C’est par les étapes successives de construction de la trajectoire des musiciens qu’il semble le plus pertinent d’analyser les différentes dimensions qui interviennent dans leur construction identitaire. Nous nous intéresserons successivement aux approches liminaires, lors de la première socialisation, qui créent le lien entre l’individu et la musique. L’origine du goût pour l’expression musicale voit interagir l’influence du groupe familial et des premières formes de socialisation relationnelles et, parfois, institutionnelles. Mais c’est aussi l’influence beaucoup subjective d’un univers d’objets, de situations, de sensations et d’émotions, qui contribue à cette intégration d’un goût ou d’une passion pour la musique.

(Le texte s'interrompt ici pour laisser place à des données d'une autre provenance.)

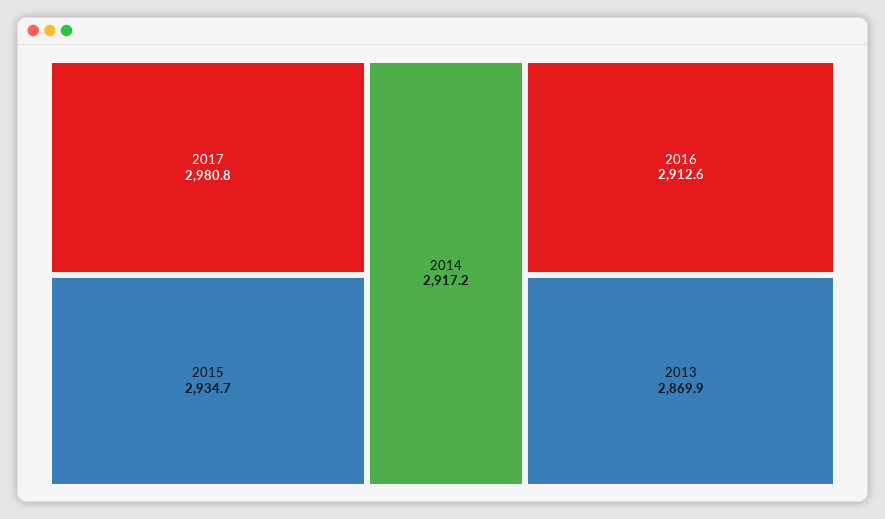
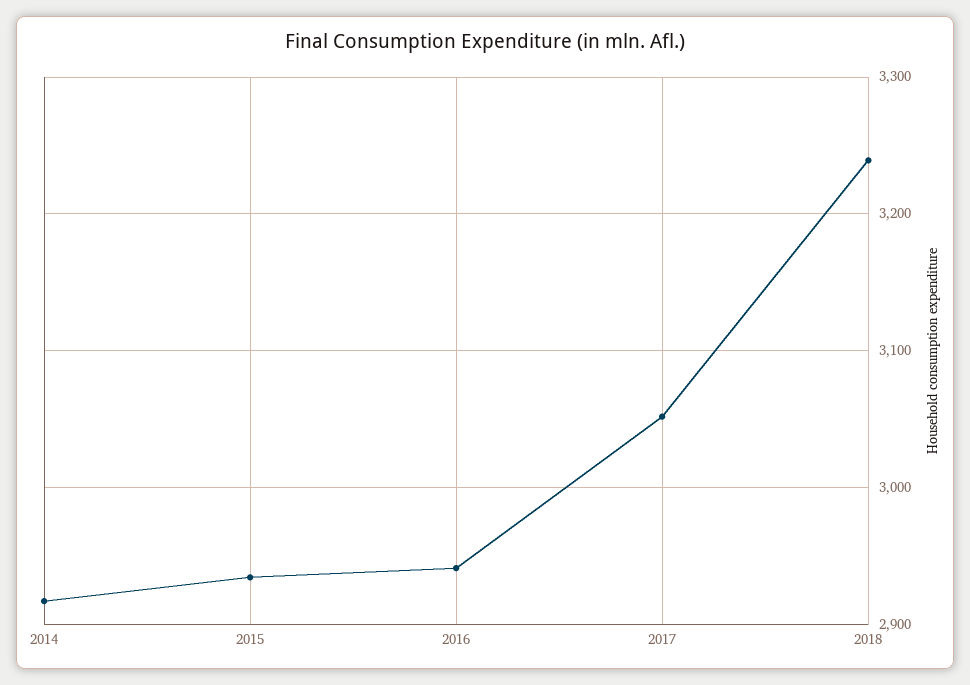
2017: 2980.8 -> 3050
2016: 2912.6 -> 2940
2013: 2869.9 -> none
2018: none -> 3240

Vient ensuite le temps des premiers pas sur l’instrument. Pour certains, ils seront rapidement relayés par un enseignement très suivi dans un établissement d’enseignement spécialisé de la musique (école de musique, conservatoire). Pour d’autres, l’accompagnement des premières démarches se fera dans une structure moins institutionnelle (fanfare, maison des jeunes et de la culture, cours associatifs ou particuliers). D’autres encore, que nous dénommerons « autodidactes », resteront à distance de tout accompagnement lors de leur apprentissage. Qu’elles soient relatives à un choix affirmé de l’individu ou dépendante d’un ensemble de dimensions extérieures (géographique, culturelle, économique etc.), les modalités de formation des individus n’orientent pas de façon identique le sens de leur trajectoire ultérieure. C’est à partir des différentes recherches effectuées tant sur le terrain qu’à la suite aux lectures sur les différents niveaux d’intérêt du sujet, qu’a été progressivement construit l’« objet de recherche » (Kaufmann, 1996, p.19) et la problématique de ce travail. Cette recherche est la résultante d’une « rupture épistémologique progressive [ ], un aller-retour permanent entre compréhension, écoute attentive et prise de distance, analyse critique » (id., p.22), supposant un travail conjoint entre le terrain et des théories déjà élaborées. Ainsi, les questions, telle qu’elles sont initialement posées sont « naïves », dans la mesure où elles ne reposent pas sur des appuis théoriques ou des recherches scientifiques pouvant les étayer. Toutefois, elles renvoient à des termes se référant à des concepts scientifiques demandant à être explicités. Une démarche de ce travail de recherche consiste donc à réinterroger ces termes et à définir les concepts auxquels ils se référent ainsi que les champs dans lesquels ils ont été théorisés, dans la perspective tant de définition d’une question de recherche que de celle de la problématique et de ses appuis de référence, ainsi que pour la construction méthodologique de cette étude.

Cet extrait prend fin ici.